Is there some way that I can increase the verbosity even further?

The mutations should be in the Commit (and CommitError) event: foundationdb/ClientLogEvents.h at ecccfd0868cea448e3c6e457dbf9e7155cacc3cb · apple/foundationdb · GitHub

Thanks @andrew.noyes :slight_smile: I did look at this file before. I am missing some mutations in the logs. Hence I asked the previous question to see if there was some other way to get more logging information.

In stacktester, I was wondering it there was some other way a key might be updated outside of the SET and ATOMIC_OP instructions?

I am encountering a scenario where GET_KEY is returning a value, and I am unable to identify which SET instruction was setting that value both from Python and C logs.

I don’t know of any other way to get a key to have a value besides sets and atomic ops

My first guess as to why you see your get key request do a range read without a conflict range is that it is being called with the snapshot parameter enabled. Is it possible that the bindings are errantly passing the wrong snapshot value to fdb_transaction_get_key?

I am encountering a scenario where GET_KEY is returning a value, and I am unable to identify which SET instruction was setting that value both from Python and C logs.

Depending on the key, it’s possible that you’ve left the bounds of your tester’s output space and are seeing keys that were generated externally (e.g. via the binding tester setup logic). I don’t think that should be the case if your key has the \\x02tester_output prefix like above, though.

In stacktester, I was wondering it there was some other way a key might be updated outside of the SET and ATOMIC_OP instructions?

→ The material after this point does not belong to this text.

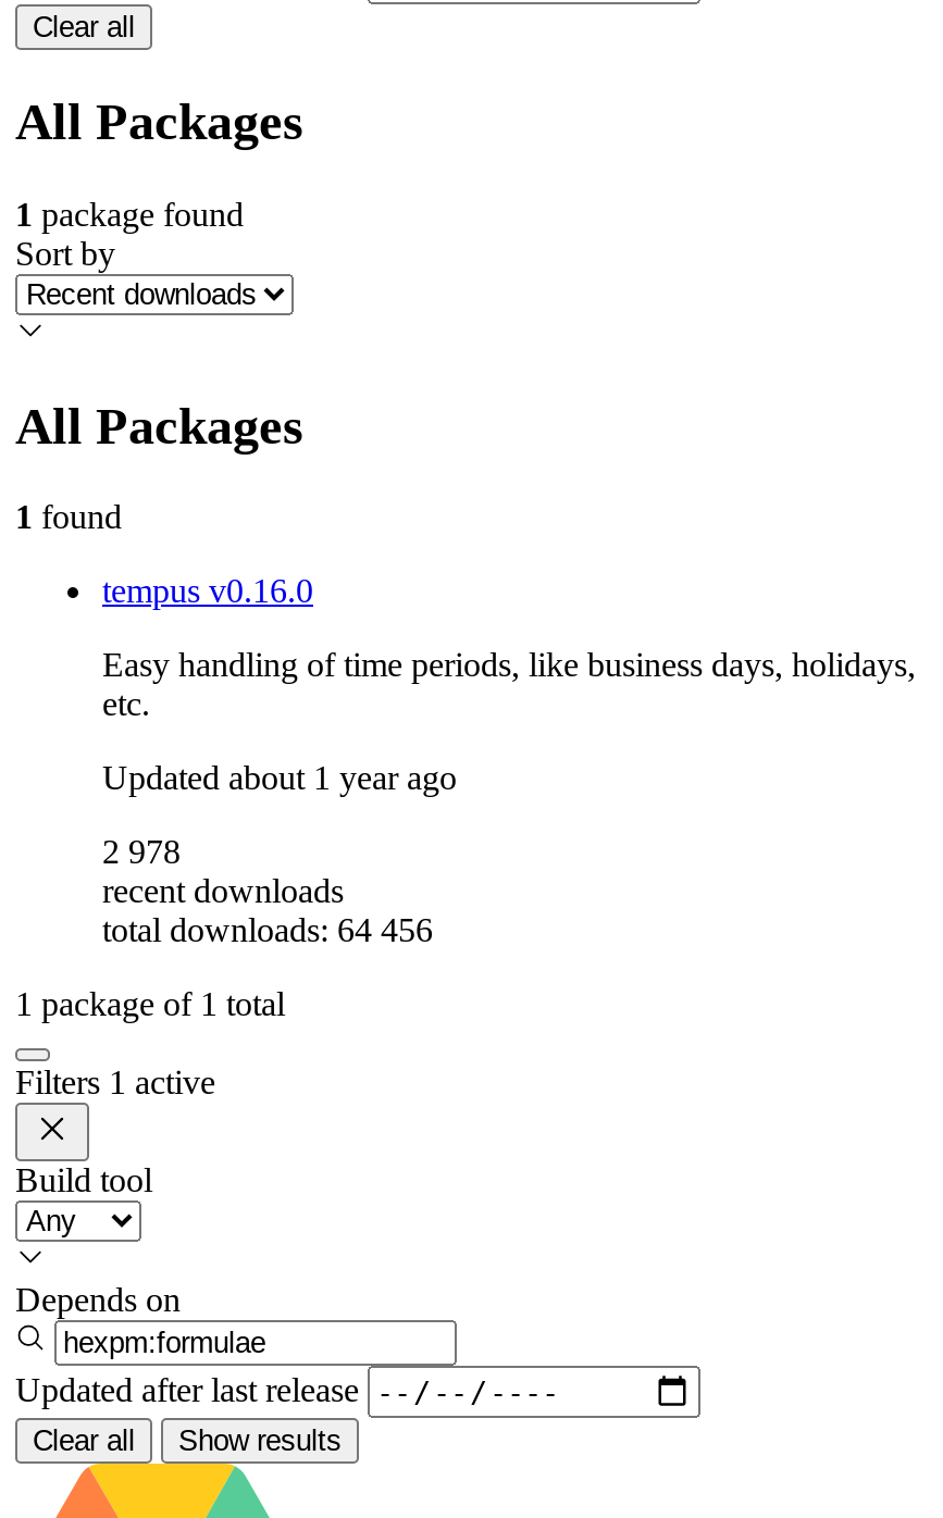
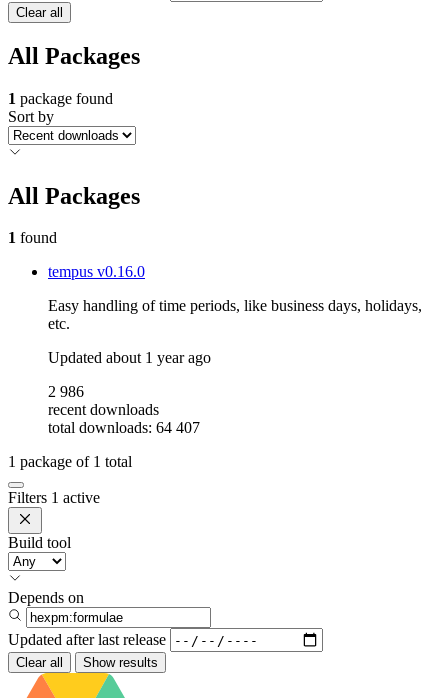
[102,834,181,871] 2 978 -> [48,383,84,400] 2 986
[102,912,433,949] total downloads: 64 456 -> [48,419,200,436] total downloads: 64 407

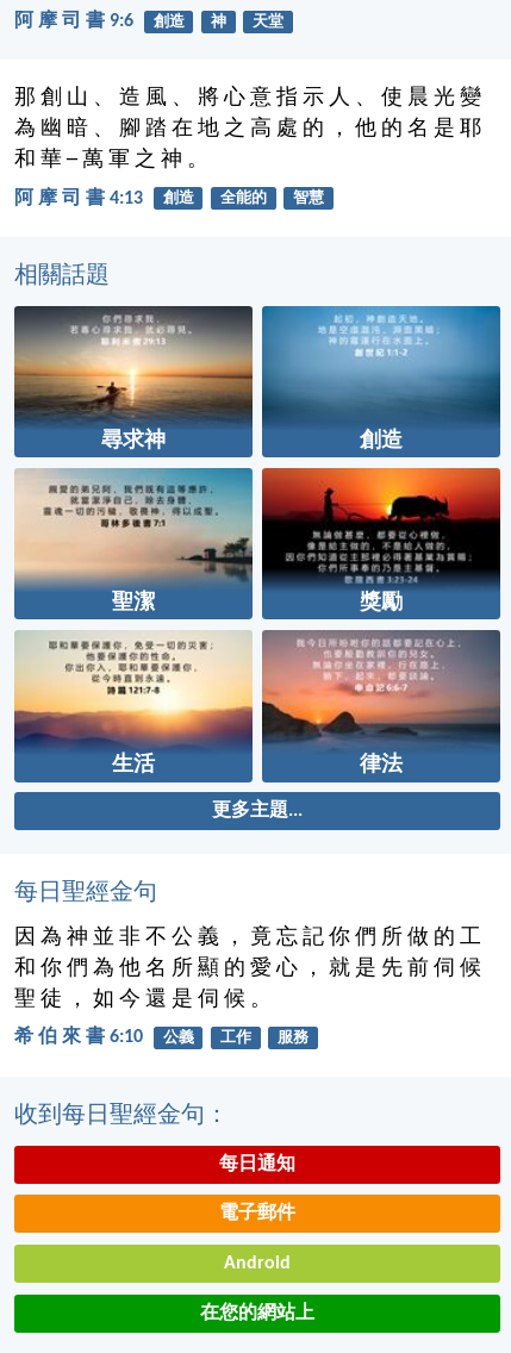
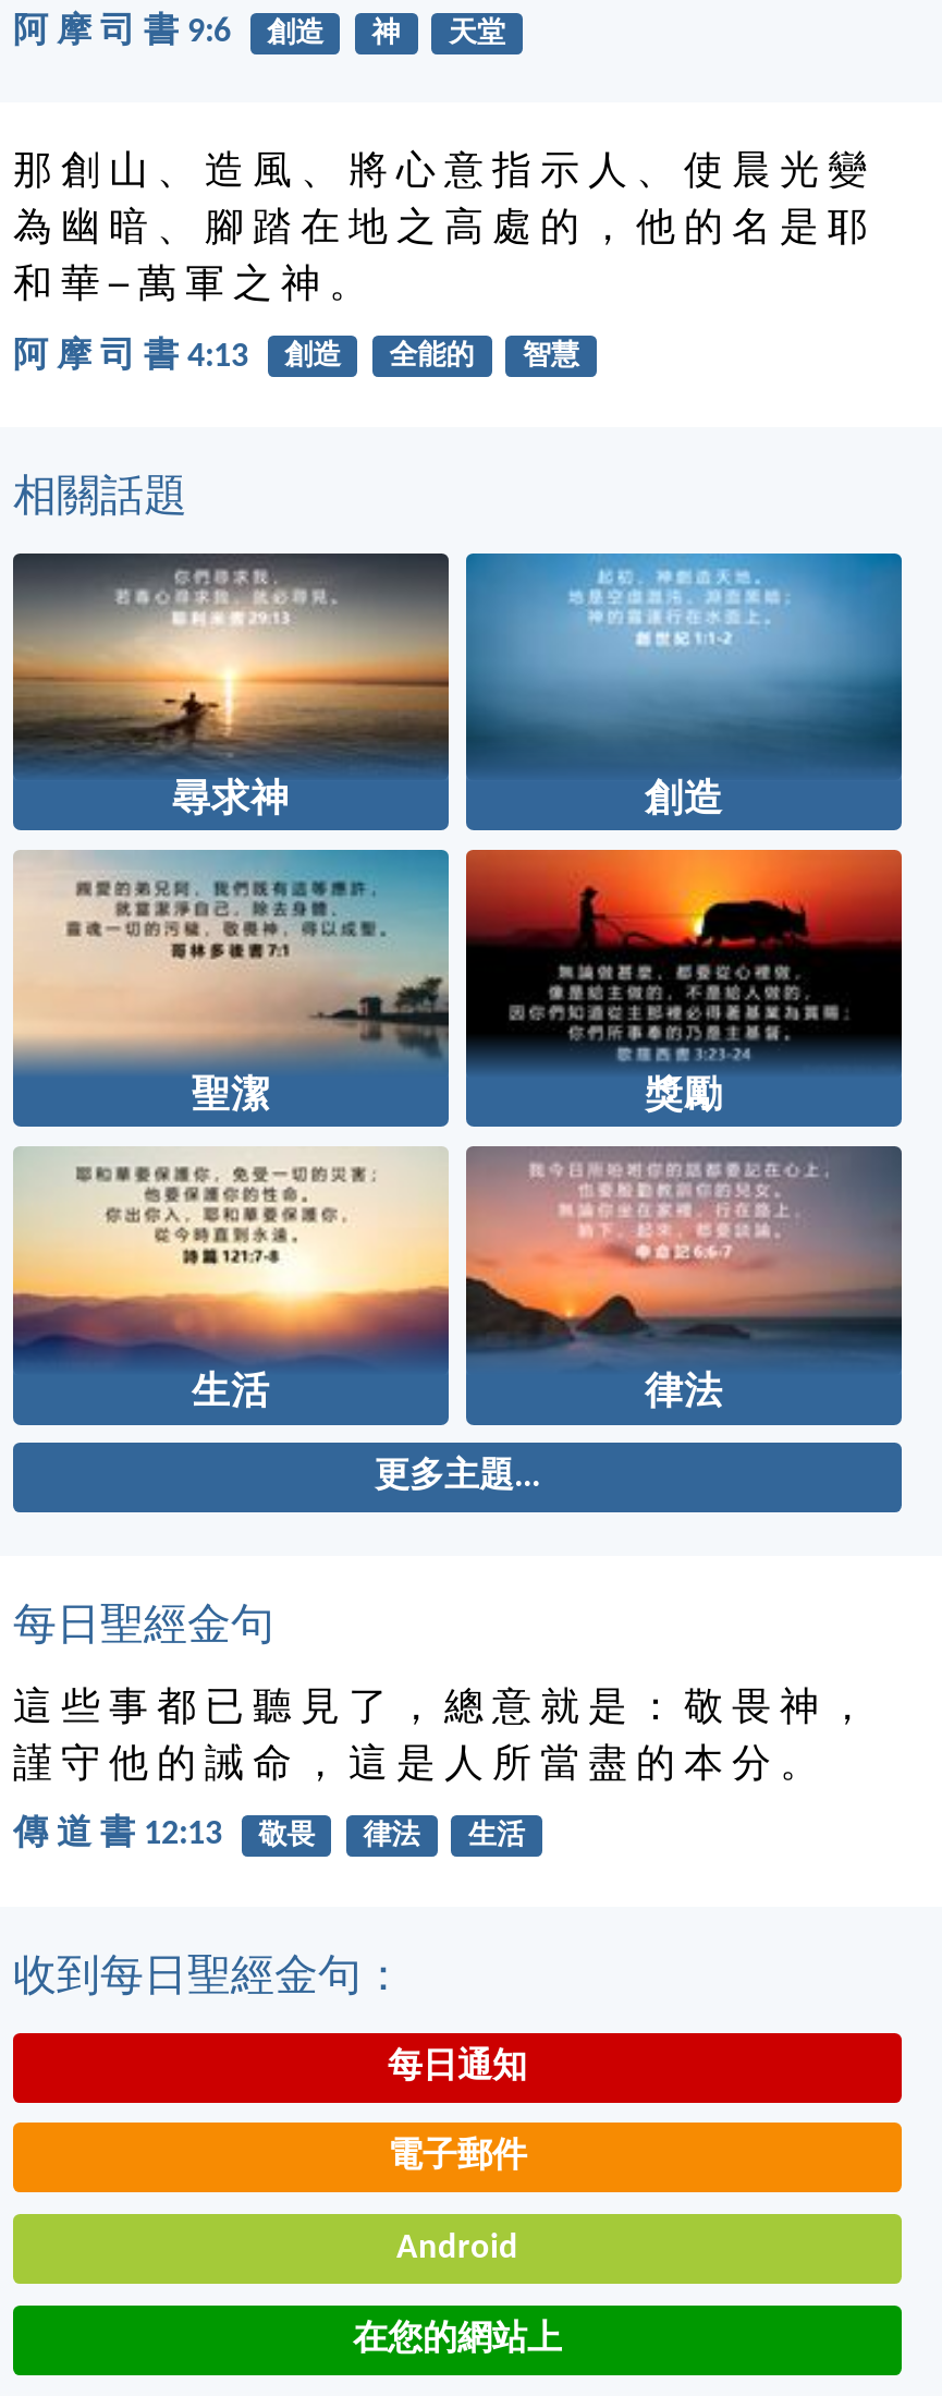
[14,927,481,1012] 因 為 神 並 非 不 公 義 ， 竟 忘 記 你 們 所 做 的 工 | 和 你 們 為 他 名 所 顯 的 愛 心 ， 就 是 先 前 伺 候 | 聖 徒 ， 如 今 還 是 伺 候 。 -> [13,1690,867,1788] 這 些 事 都 已 聽 見 了 ， 總 意 就 是 ： 敬 畏 神 ， | 謹 守 他 的 誡 命 ， 這 是 人 所 當 盡 的 本 分 。
[14,1029,309,1048] 希 伯 來 書 6:10 | 公義 | 工作 | 服務 -> [13,1819,525,1854] 傳 道 書 12:13 | 敬畏 | 律法 | 生活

The unit tests can do this, though that shouldn’t apply in a non-scripted test. LOG_STACK will also write keys, but that should only happen at the end of the test. Some directory operations also write keys. Of course, SET_DATABASE and ATOMIC_OP_DATABASE will also write keys just in case you didn’t account for those.

@ajbeamon Thanks a lot for the reply! Your guess was indeed right. :slight_smile: Turns out there was a rather subtle error in the APIs that I had created to support binding tester (link 1, link 2) This API was causing reads to automatically become snapshot reads.

The seed is still failing: that is transaction succeeds in Rust, and fails in Python. But there is some progress.

Here are the updated C level traces for Rust and Python: trace-rs.json and trace-py.json.

As you can see, there is no longer self conflicting transactions in Rust, and get key request produces a GetRange and ReadConflictRange (though the End value is different).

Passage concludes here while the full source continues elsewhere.